Later, While she was still in the psych ward, Dr. Kam gave her a cross in exchange for a different, undisclosed religious symbol she had been wearing, perhaps a Star of David.  The day after that, he apparently decided her problems were not in any way psychiatric.  He announced he was taking himself off the case.  The three doctors subsequently seemed to agree that Dr. Kam would take on the role of the girl’s “spiritual mentor.”  He began operating under the notion she was “being influenced by, speaking with, and being hurt by evil spirits,” and that the “conditions were not psychiatric in nature but were caused by evil spirits.”  Mezzacappa told Kam to seek a consultation for the girl with Kam’s own church, and also directed and introduced Kam to the hospital chaplain for the same purpose.

Following the girl’s discharge from the psych ward, Kam exchanged text messages “of a personal nature” with her.  He also indeed took the girl to his church and met with his own assistant minister as well as the hospital chaplain to develop a “plan to address” her spiritual issues.  That sounds at least a bit like an exorcism.
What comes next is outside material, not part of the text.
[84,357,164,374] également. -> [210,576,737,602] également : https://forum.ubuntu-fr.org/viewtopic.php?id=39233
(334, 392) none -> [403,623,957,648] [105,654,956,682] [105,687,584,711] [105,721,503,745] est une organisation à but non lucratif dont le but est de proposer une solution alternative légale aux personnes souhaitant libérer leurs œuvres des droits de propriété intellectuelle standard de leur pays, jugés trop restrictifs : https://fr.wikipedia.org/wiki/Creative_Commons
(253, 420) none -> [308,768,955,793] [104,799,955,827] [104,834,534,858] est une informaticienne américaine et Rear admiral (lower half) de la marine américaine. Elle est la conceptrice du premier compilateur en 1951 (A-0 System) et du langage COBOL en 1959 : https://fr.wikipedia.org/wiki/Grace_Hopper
When she told him her father had kicked her out and she had nowhere to sleep, Kam and his wife invited her to spend some nights at their house.  And when she reported that her mother had pushed her down a flight a stairs and had tried to asphyxiate her, as mentioned above, he failed to notify authorities, as state law required.  Though Mezzacappa was aware of the girl’s situation, he too failed to make the required report to social services.
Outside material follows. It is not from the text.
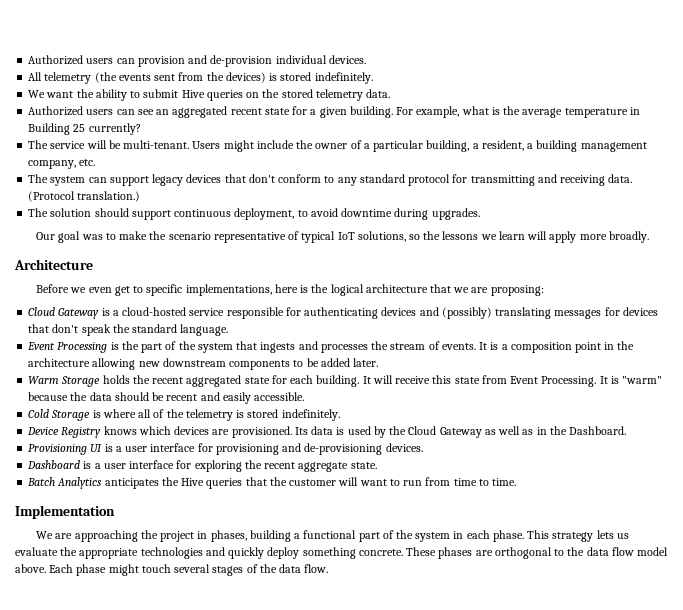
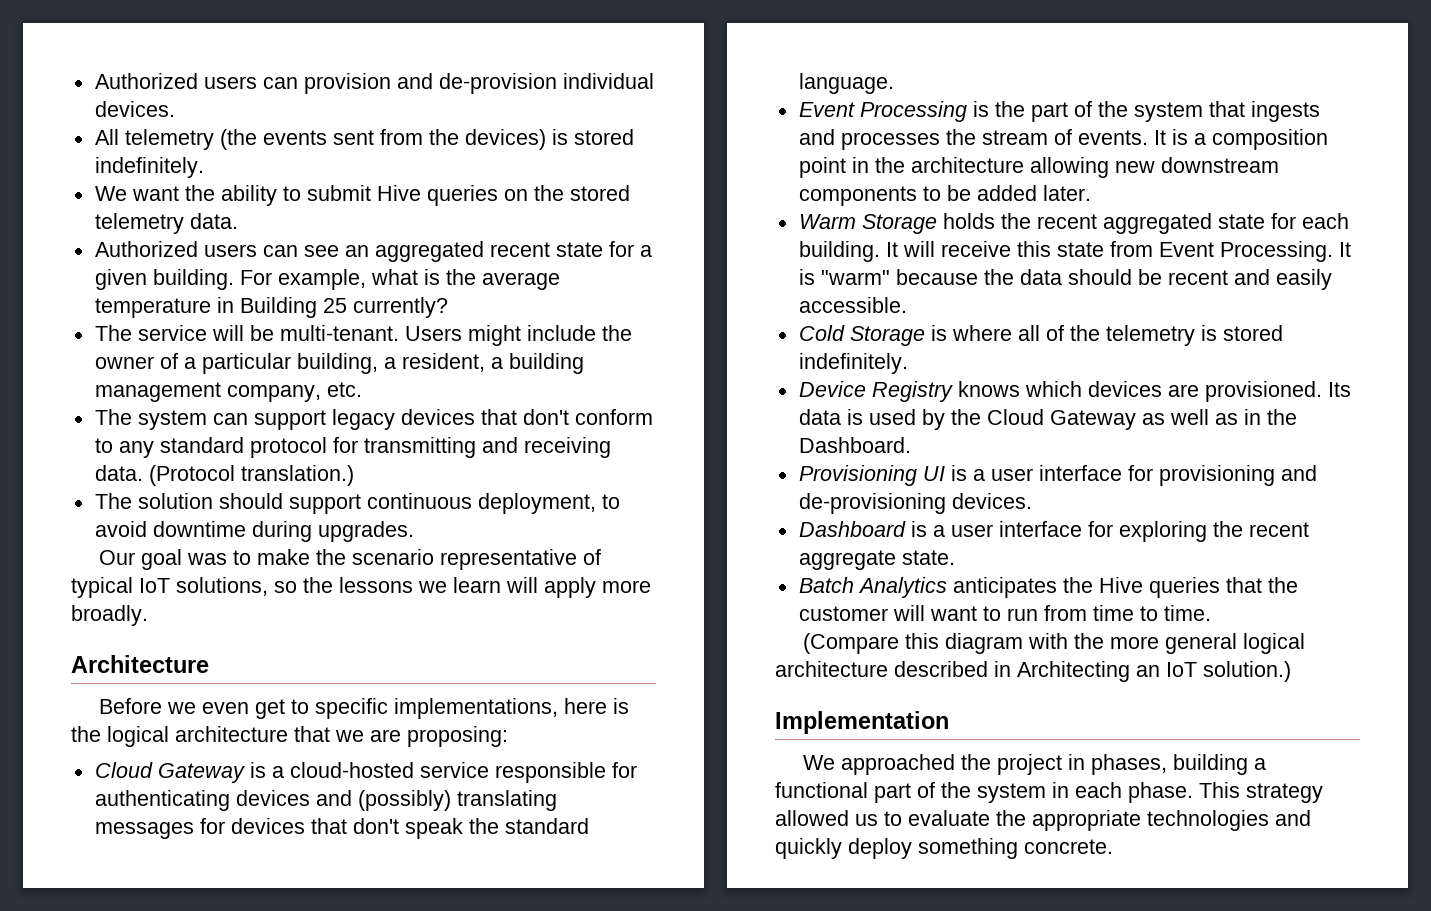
(517, 482) none -> [803,633,1306,654] [775,661,1291,682] // (Compare this diagram with the more general logical architecture described in Architecting an IoT solution.)
[55,530,138,542] are approaching -> [841,754,956,775] approached
[596,530,629,539] lets us -> [775,810,902,826] allowed us to
[406,547,669,559] [15,564,329,576] These phases are orthogonal to the data flow model above. Each phase might touch several stages of the data flow. -> (1113, 846) none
When all of this eventually came to light, the Massachusetts Board of Registration in Medicine suspended Kam's license and reprimanded Mezzacappa.  Both were sanctioned for failing to report the alleged abuse, but also for engaging in conduct that undermines the public’s confidence in medicine.  Though Kam was fired before the board’s decision, Mezzacappa continued in his role as a senior attending.  B.C.H. said his reprimand “does not affect his ability to practice at Boston Children’s Hospital and he remains a member in good standing in the Department of Psychiatry.”  Ironically, the state board required Kam to undergo a psychiatric evaluation himself in order to reinstate his license.
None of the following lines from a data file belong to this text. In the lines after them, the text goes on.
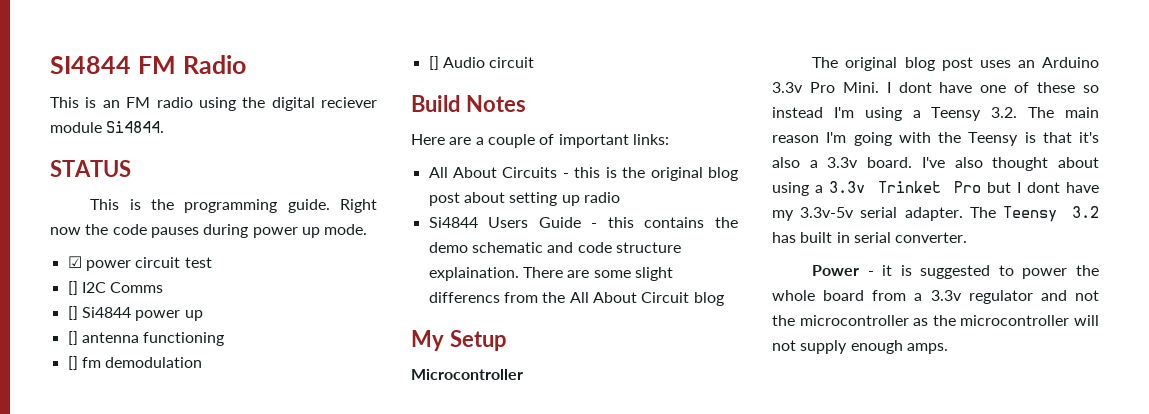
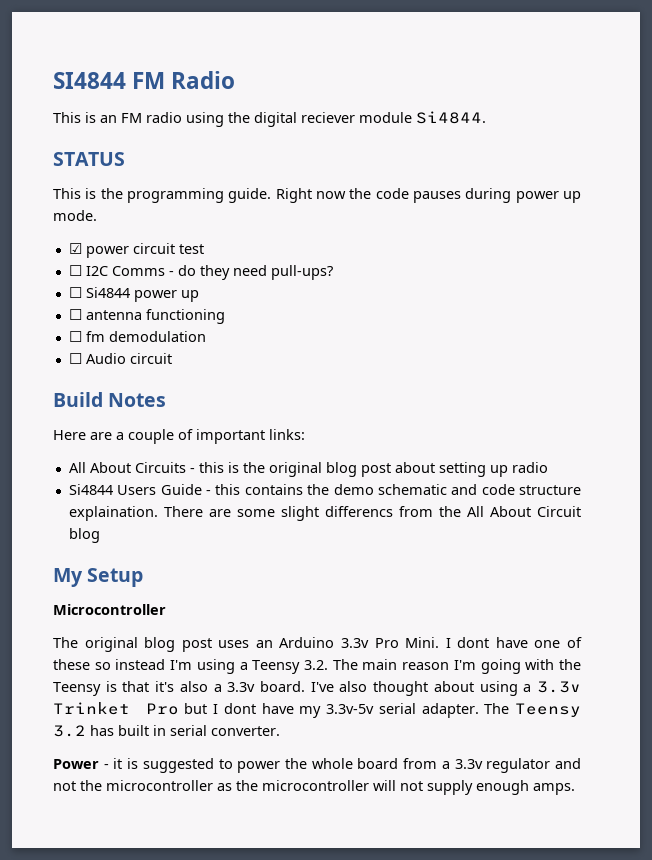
[67,281,78,295] [] -> [68,265,82,276] ☐
[67,306,78,320] // [] -> [168,265,333,280] [68,287,82,298] - do they need pull-ups? // ☐
[67,331,78,345] [] -> [68,309,82,320] ☐
[67,356,78,370] [] -> [68,331,82,342] ☐
[428,56,439,70] [] -> [68,353,82,364] ☐

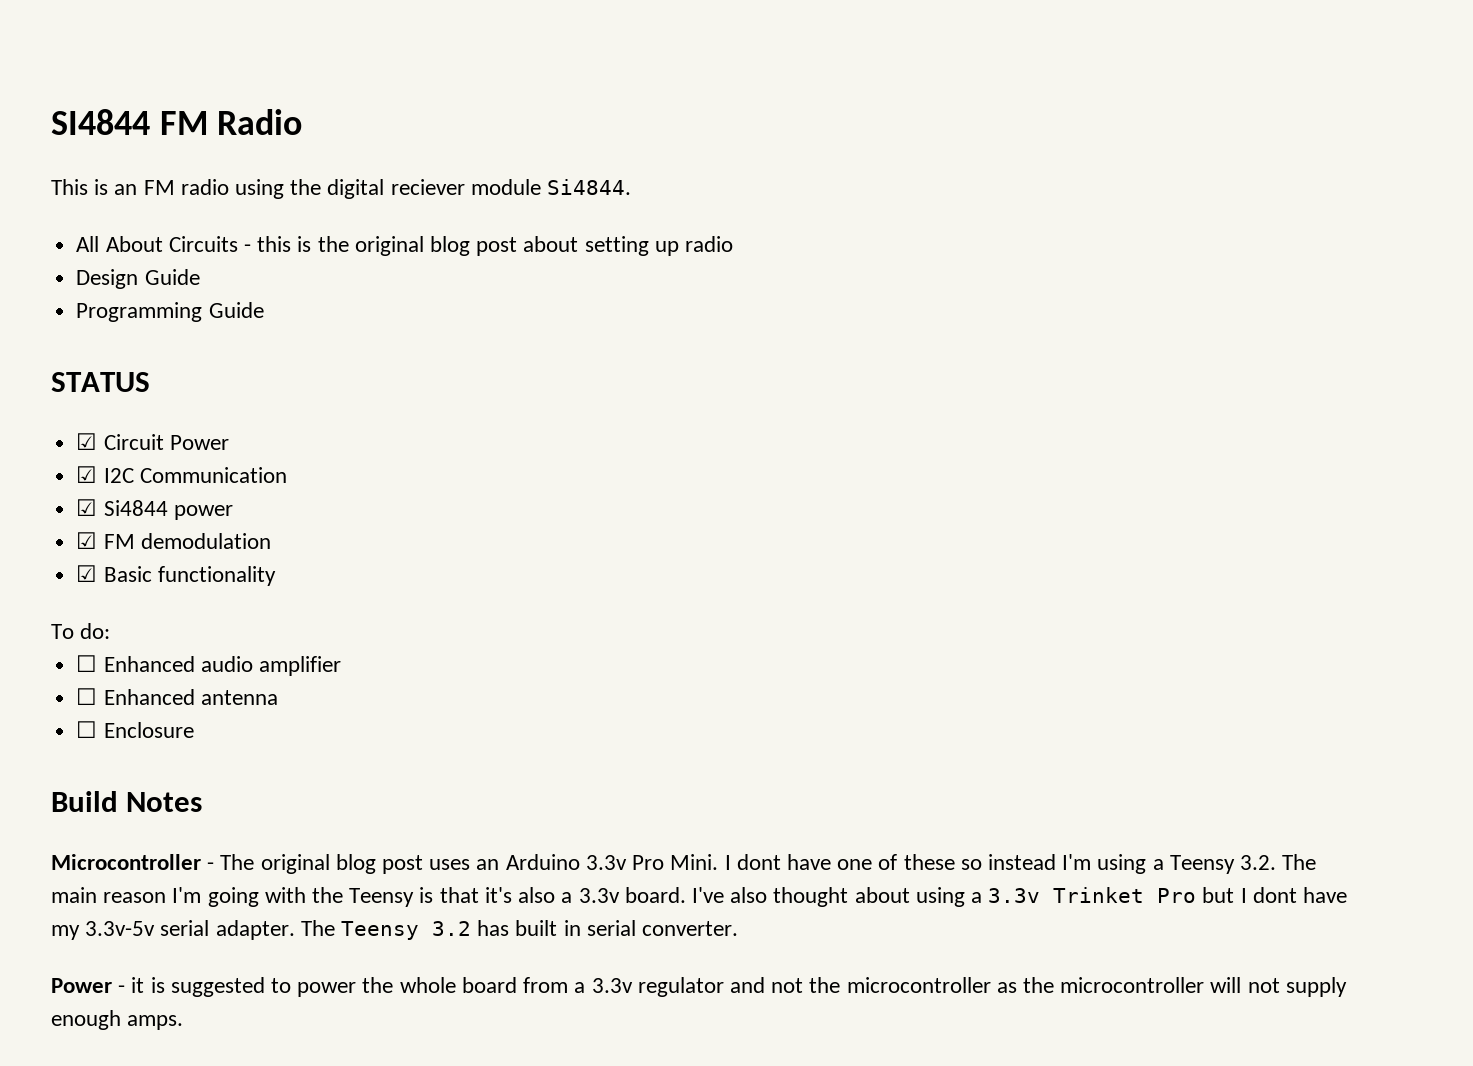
[53,152,125,166] [53,188,581,203] [53,210,97,221] [68,243,204,258] [68,265,333,280] [68,287,199,302] [68,309,225,324] [68,331,206,342] [68,353,172,364] [53,392,167,407] [53,429,305,444] // STATUS // This is the programming guide. Right now the code pauses during power up mode. // ☑ power circuit test // ☐ I2C Comms - do they need pull-ups? // ☐ Si4844 power up // ☐ antenna functioning // ☐ fm demodulation // ☐ Audio circuit // Build Notes // Here are a couple of important links: -> (632, 187) none
[68,484,581,495] [68,506,581,521] [68,528,100,543] [53,568,144,587] Si4844 Users Guide - this contains the demo schematic and code structure explaination. There are some slight differencs from the All About Circuit blog // My Setup -> [76,269,200,289] [76,302,264,322] [51,372,150,392] [76,433,229,450] [76,466,287,483] [76,499,233,520] [76,532,271,549] [76,565,276,586] [51,623,111,639] [76,655,341,676] [76,688,278,705] [76,721,194,738] [51,791,203,812] Design Guide // Programming Guide // STATUS // ☑ Circuit Power // ☑ I2C Communication // ☑ Si4844 power // ☑ FM demodulation // ☑ Basic functionality // To do: // ☐ Enhanced audio amplifier // ☐ Enhanced antenna // ☐ Enclosure // Build Notes
(166, 609) // -> [207,862,215,870] -

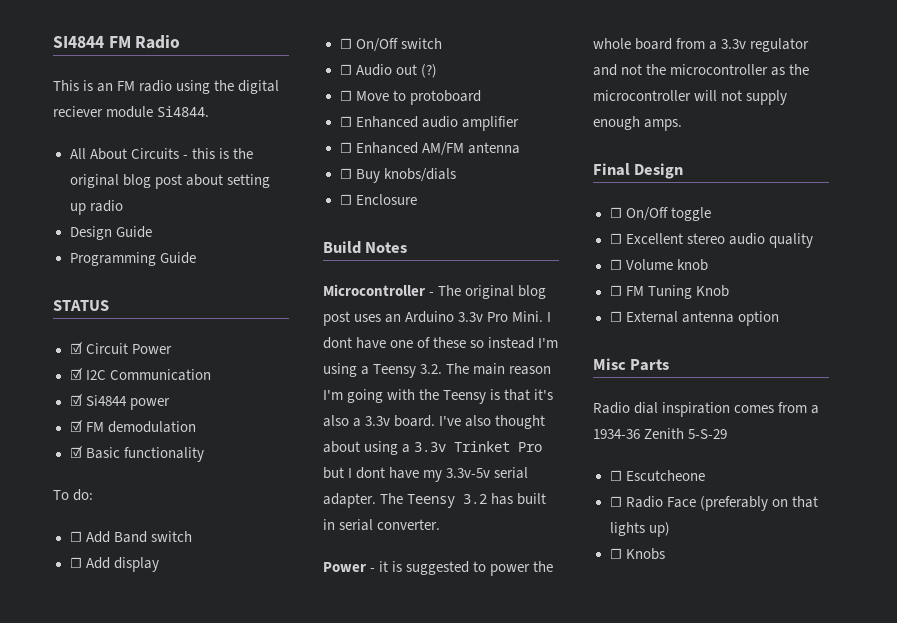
(111, 631) none -> [69,531,192,543] [69,557,159,572] [339,38,442,52] [339,64,437,78] [339,90,481,105] // ☐ Add Band switch // ☐ Add display // ☐ On/Off switch // ☐ Audio out (?) // ☐ Move to protoboard
[200,690,278,705] antenna -> [421,142,520,156] [339,168,456,183] AM/FM antenna // ☐ Buy knobs/dials
(184, 1022) none -> [593,163,684,179] [609,207,711,221] [609,233,813,248] [609,259,708,271] [609,285,729,299] [609,311,779,326] [593,358,670,371] [593,402,820,417] [593,428,728,439] [609,470,705,481] [609,496,818,511] [609,522,670,537] [609,548,665,560] // Final Design // ☐ On/Off toggle // ☐ Excellent stereo audio quality // ☐ Volume knob // ☐ FM Tuning Knob // ☐ External antenna option // Misc Parts // Radio dial inspiration comes from a 1934-36 Zenith 5-S-29 // ☐ Escutcheone // ☐ Radio Face (preferably on that lights up) // ☐ Knobs

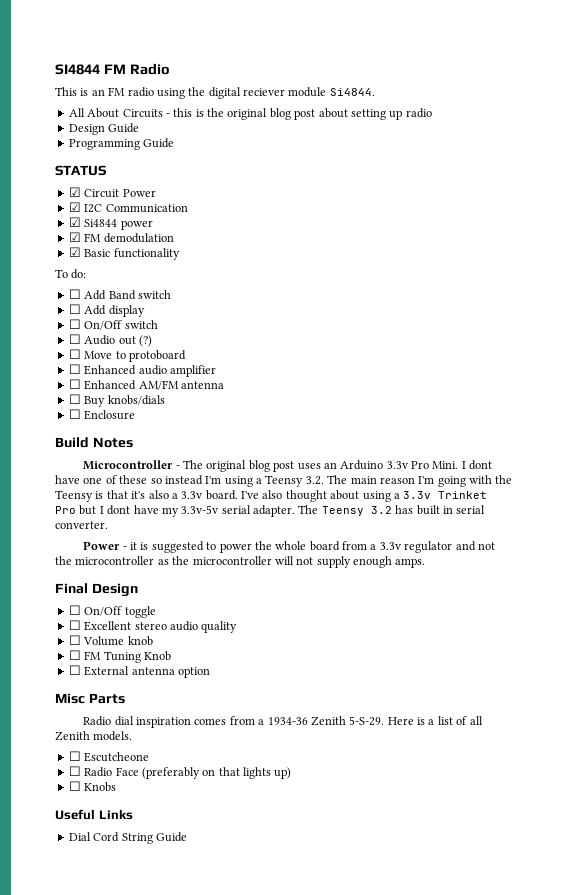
[688,429,728,439] 5-S-29 -> [349,716,483,726] [55,731,133,741] 5-S-29. Here is a list of all Zenith models.
(665, 554) none -> [55,809,133,820] [68,832,187,844] // Useful Links // Dial Cord String Guide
This case is a stark reminder that though Boston Children’s Hospital, on the whole, enjoys a stellar reputation, individual or even small groups of practitioners there still engage in inappropriate and decidedly unscientific behavior.  Like the Pelletier scandal, this incident involved the cooperation of multiple hospital physicians and is especially relevant, as here too they were mental health professionals.  Many people are dubious that a few such doctors could evade hospital oversight or so largely escape meaningful consequences for such behavior.  But perhaps the most surprising aspect common to both otherwise inverted cases is that the majority of the doctors responsible for the two debacles continued to practice at Boston Children’s Hospital.  If you ran B.C.H., might you have done more?  Perhaps if someone had, Justina Pelletier would not have lost the use of her legs a year later.